→ **Dataset excerpts**
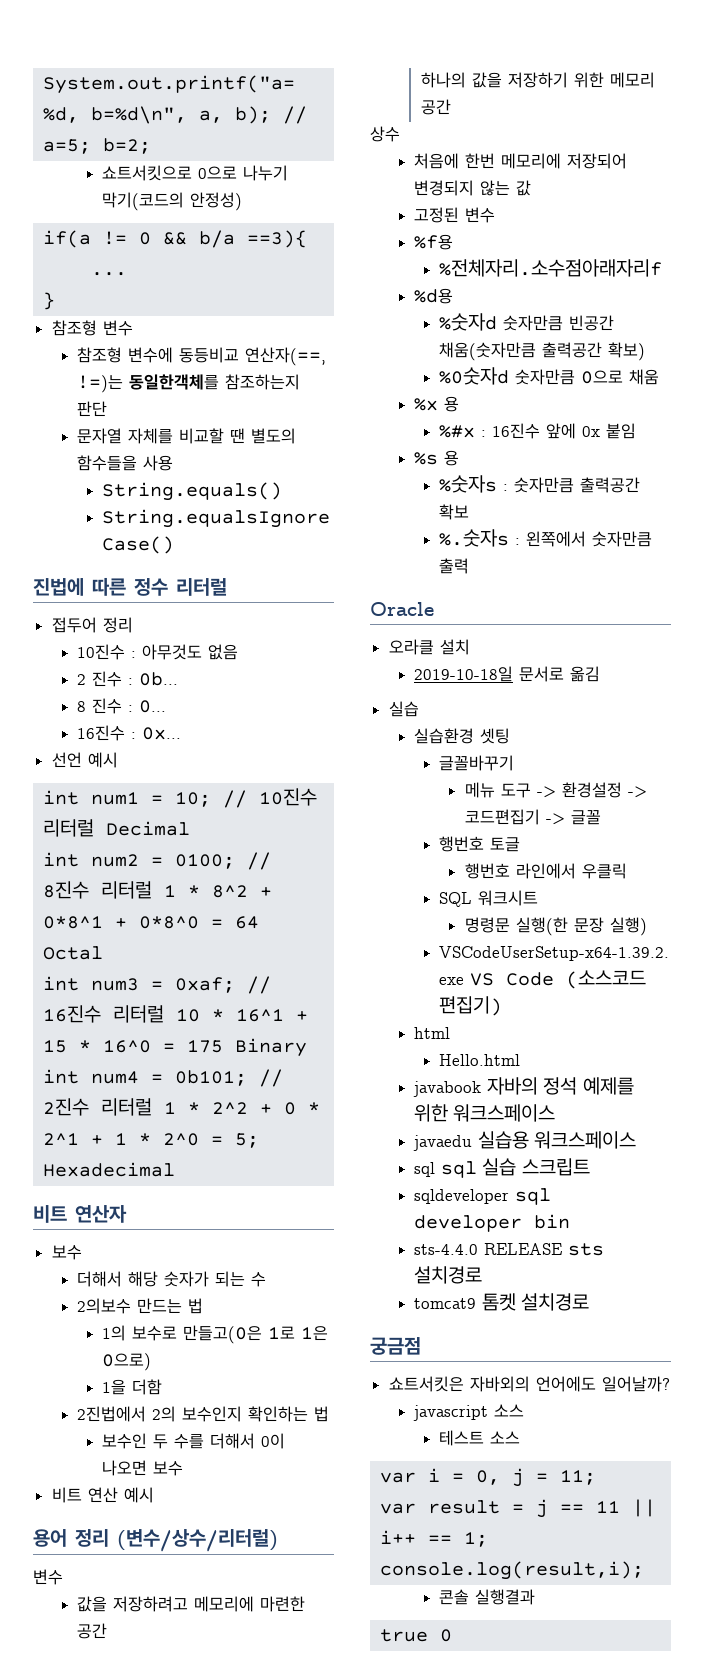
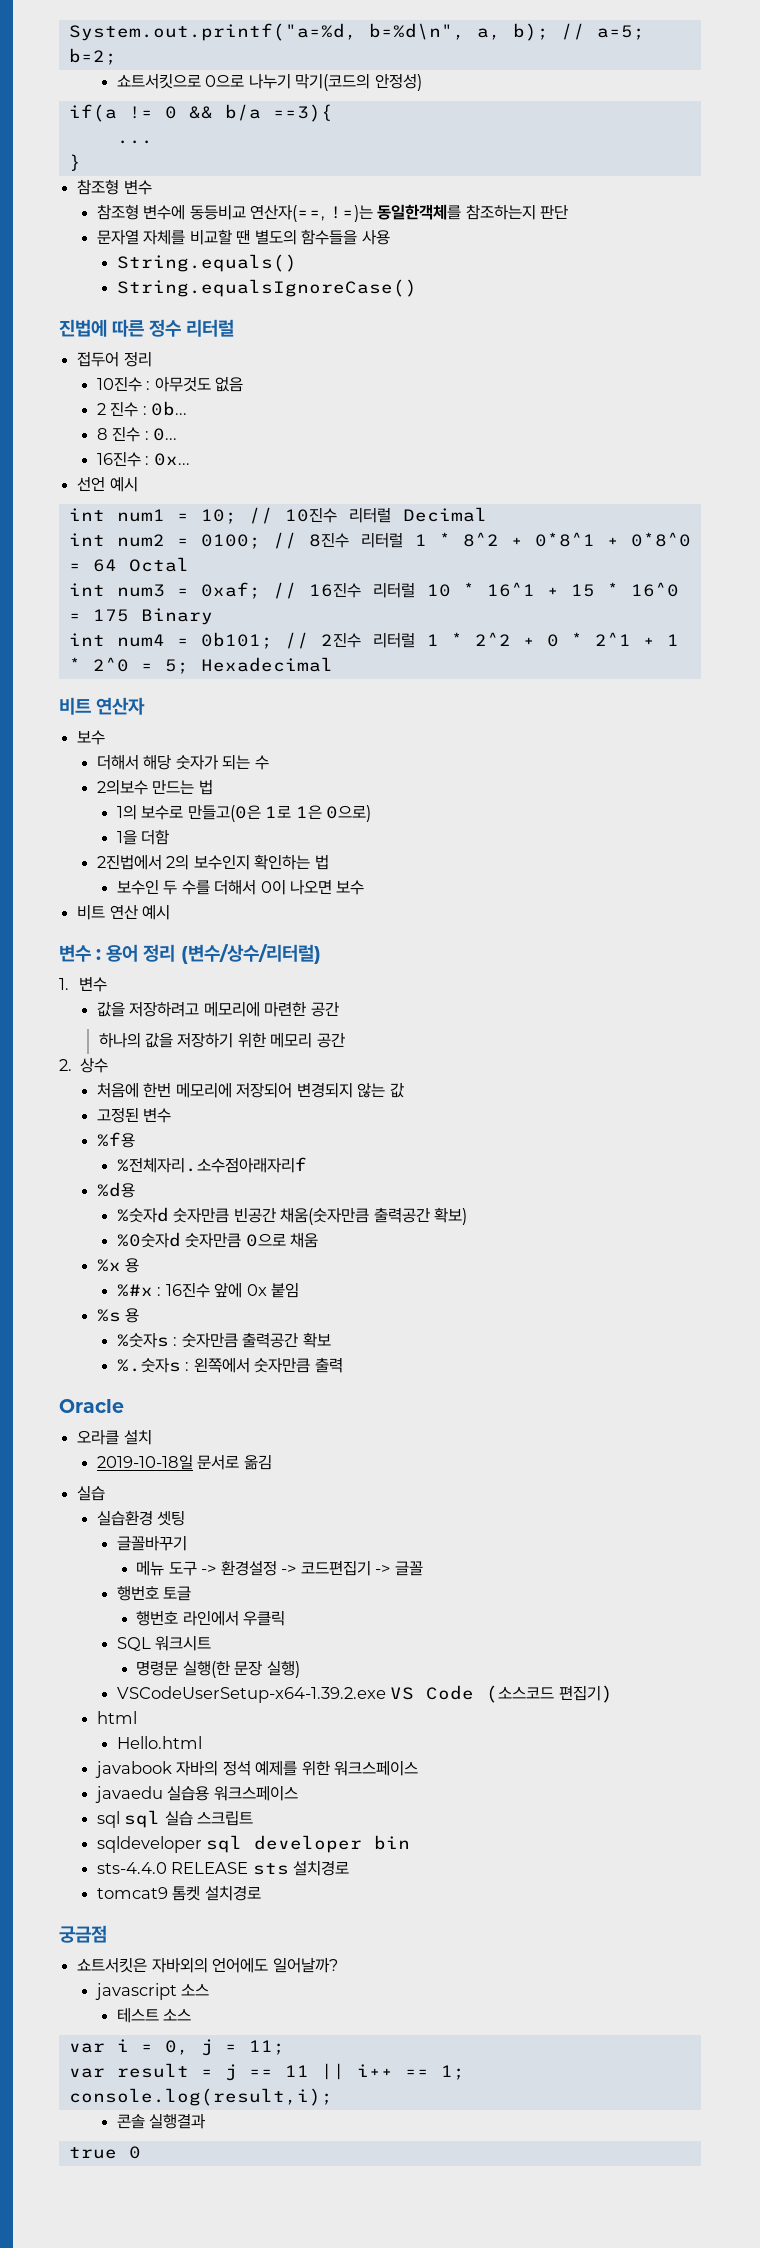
(154, 1495) none -> [59,944,102,962] 변수 :
(278, 1540) none -> [59,978,69,990] 1.
(451, 107) none -> [59,1059,72,1071] 2.

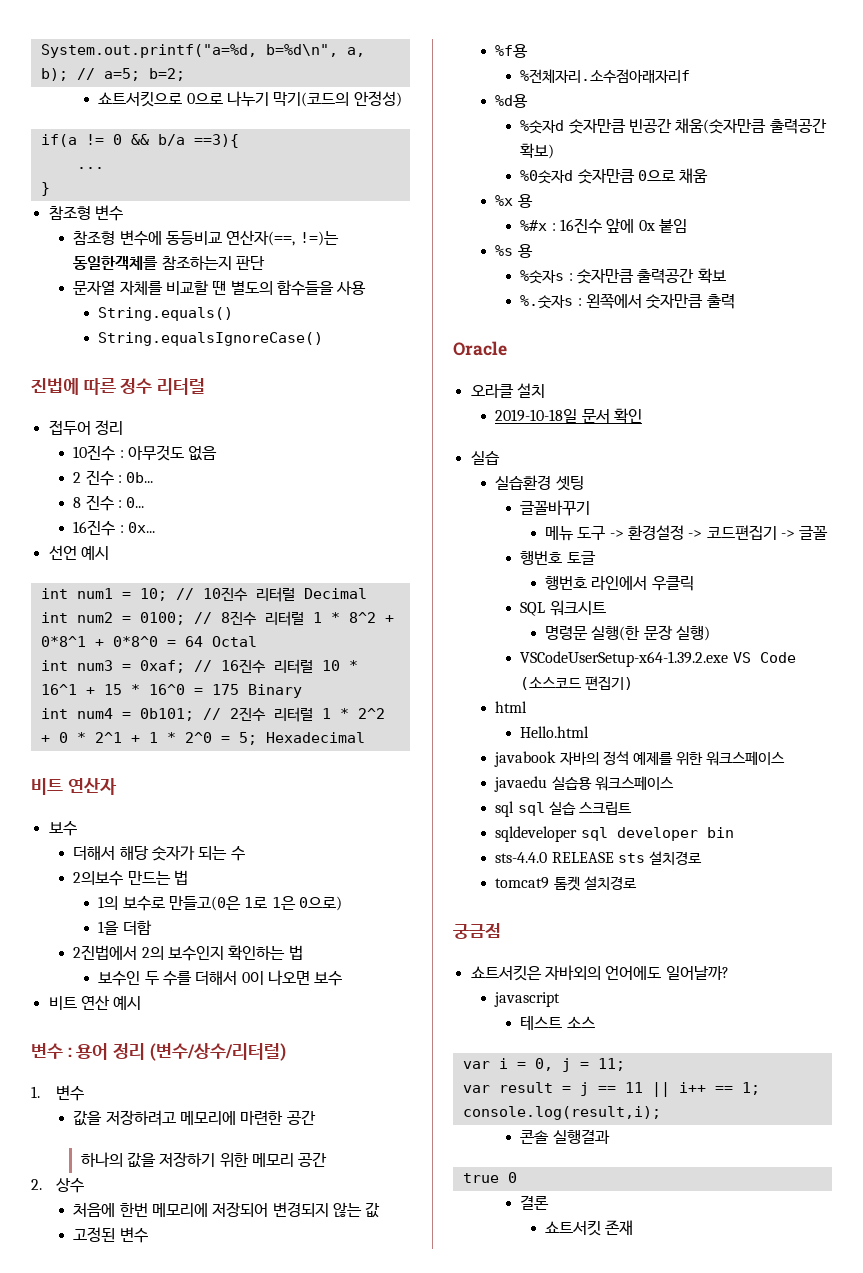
[197,1454,272,1470] 문서로 옮김 -> [581,408,643,423] 문서 확인
[181,1983,210,1996] 소스 -> (561, 999) none
(141, 2152) none -> [520,1195,550,1210] [545,1220,634,1236] // 결론 // 쇼트서킷 존재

→ **Work request**
Copy out every line above where "none" is present.

→ **Your solution**
(154, 1495) none -> [59,944,102,962] 변수 :
(278, 1540) none -> [59,978,69,990] 1.
(451, 107) none -> [59,1059,72,1071] 2.
[181,1983,210,1996] 소스 -> (561, 999) none
(141, 2152) none -> [520,1195,550,1210] [545,1220,634,1236] // 결론 // 쇼트서킷 존재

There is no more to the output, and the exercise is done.